Sindicalista diz que organização está a funcionar como "plataforma logística" de várias vontades na questão dos contratos de associação

A manifestação de dia 18 de junho "em Defesa da Escola Pública" - que tem sido encarada como uma reação aos protestos dos colégios com contratos de associação" - não surge devido a estes protestos nem é uma iniciativa exclusiva da Fenprof. Quem o garante é Mário Nogueira, secretário-geral desta organização, que defende que o papel da federação sindical tem sido sobretudo o de ajudar a reunir várias vontades num único protesto que, assumiu , tem a ambição de reunir "muita gente" no parque Eduardo VII, em Lisboa.

"Esta não é propriamente uma manifestação da Fenprof. Somos uma espécie de plataforma logística. A ideia não é ir para lá com bandeiras", explica ao DN. "A ideia é envolver o maior número possível de associações, de pessoas, algumas conhecidas, outras não".

De acordo com o sindicalista, a Fenprof nem sequer tinha equacionado agendar um protesto com estas características antes de se ter "apercebido" que existia "uma vontade de muitas pessoas diferentes de se manifestarem em defesa da escola pública "a propósito da polémica que tem marcado os últimos tempos". "Avançámos com uma data, não tanto por uma decisão nossa mas porque havia vontade de muita gente de se manifestar publicamente. Não tem a ver com o protesto dos colégios", assegura.

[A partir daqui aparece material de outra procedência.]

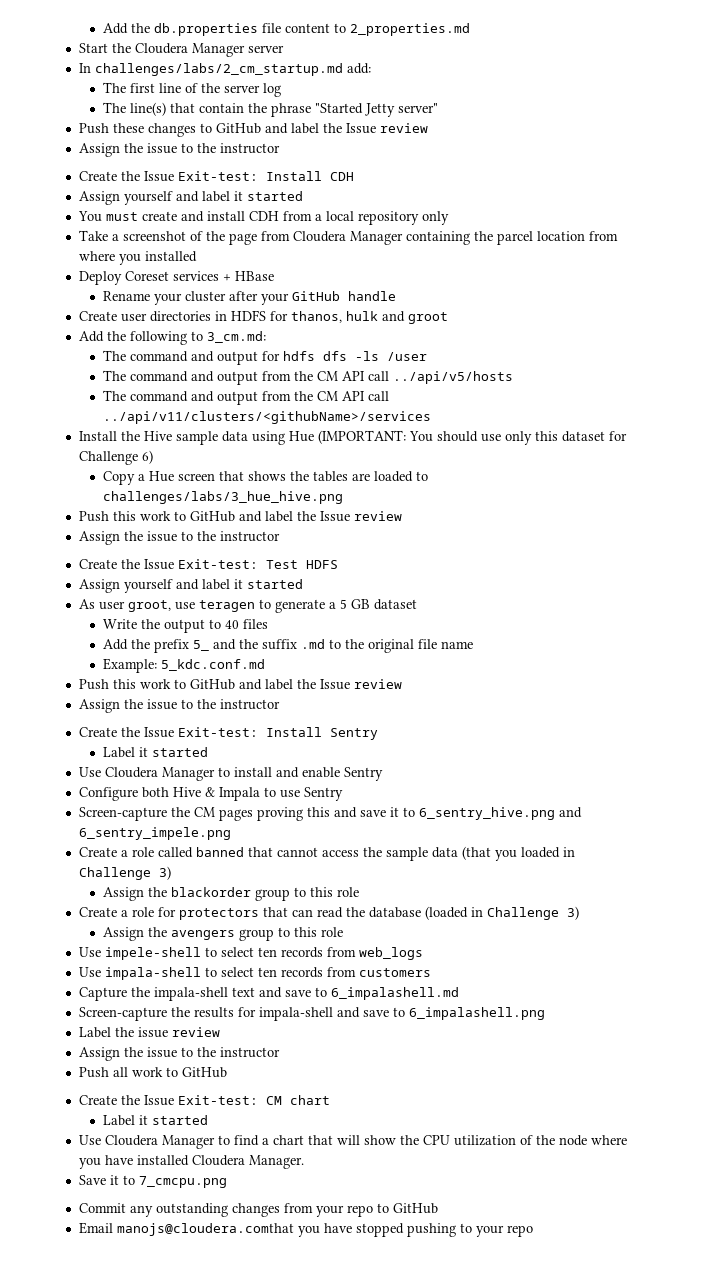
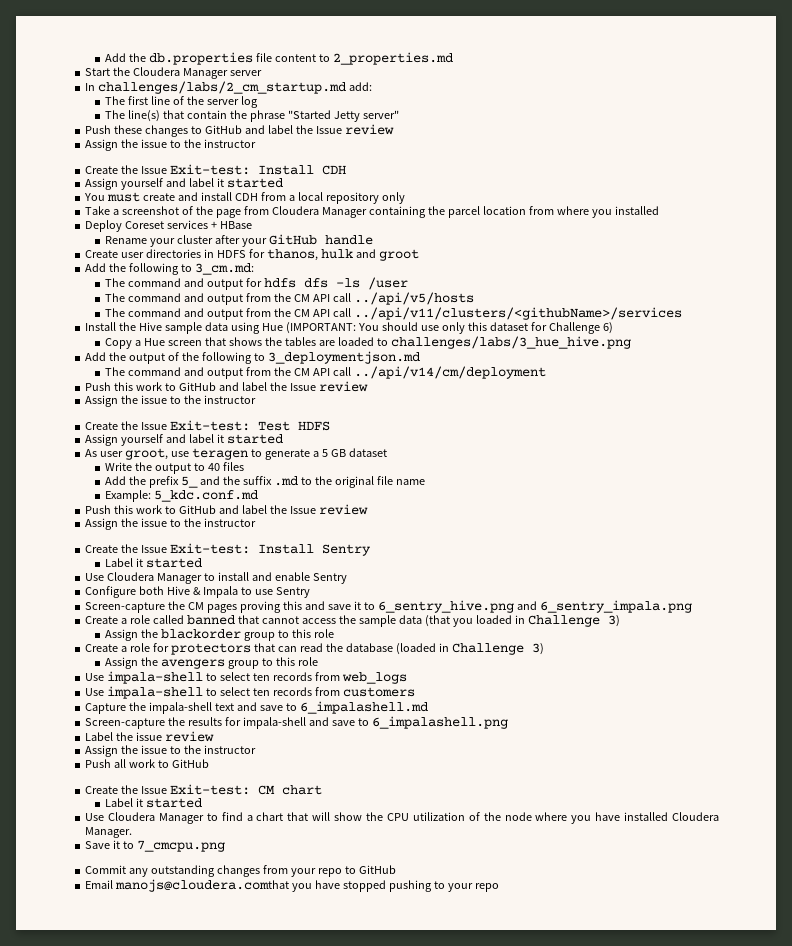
+ Add the output of the following to 3_deploymentjson.md
+ The command and output from the CM API call ../api/v14/cm/deployment
- Screen-capture the CM pages proving this and save it to 6_sentry_hive.png and 6_sentry_impele.png
+ Screen-capture the CM pages proving this and save it to 6_sentry_hive.png and 6_sentry_impala.png
- Use impele-shell to select ten records from web_logs
+ Use impala-shell to select ten records from web_logs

No entanto, depois de milhares de diretores, professores, pais e alunos se terem manifestado no domingo em defesa da manutenção dos contratos de associação, reduzidos a menos de metade pelo ministério nos 5.º, 7.º e 10.º anos de escolaridade, Nogueira também assume que o objetivo é marcar uma posição forte no dia 18. "A nossa intenção não é fazer uma coisa simbólica. A zona do marquês de Pombal [junto ao Parque Eduardo VII] é um espaço enorme", lembra. "Não se enche com meia dúzia de pessoas, nem com dezenas, nem com uns milhares. Queremos que tenha muita gente, vamos empenhar-nos nessa organização e com certeza que outros também o irão fazer", acrescenta.

Quanto à logística envolvida, nomeadamente os autocarros habitualmente fretados e os locais para discursos, o sindicalista admitiu que ainda será pensada.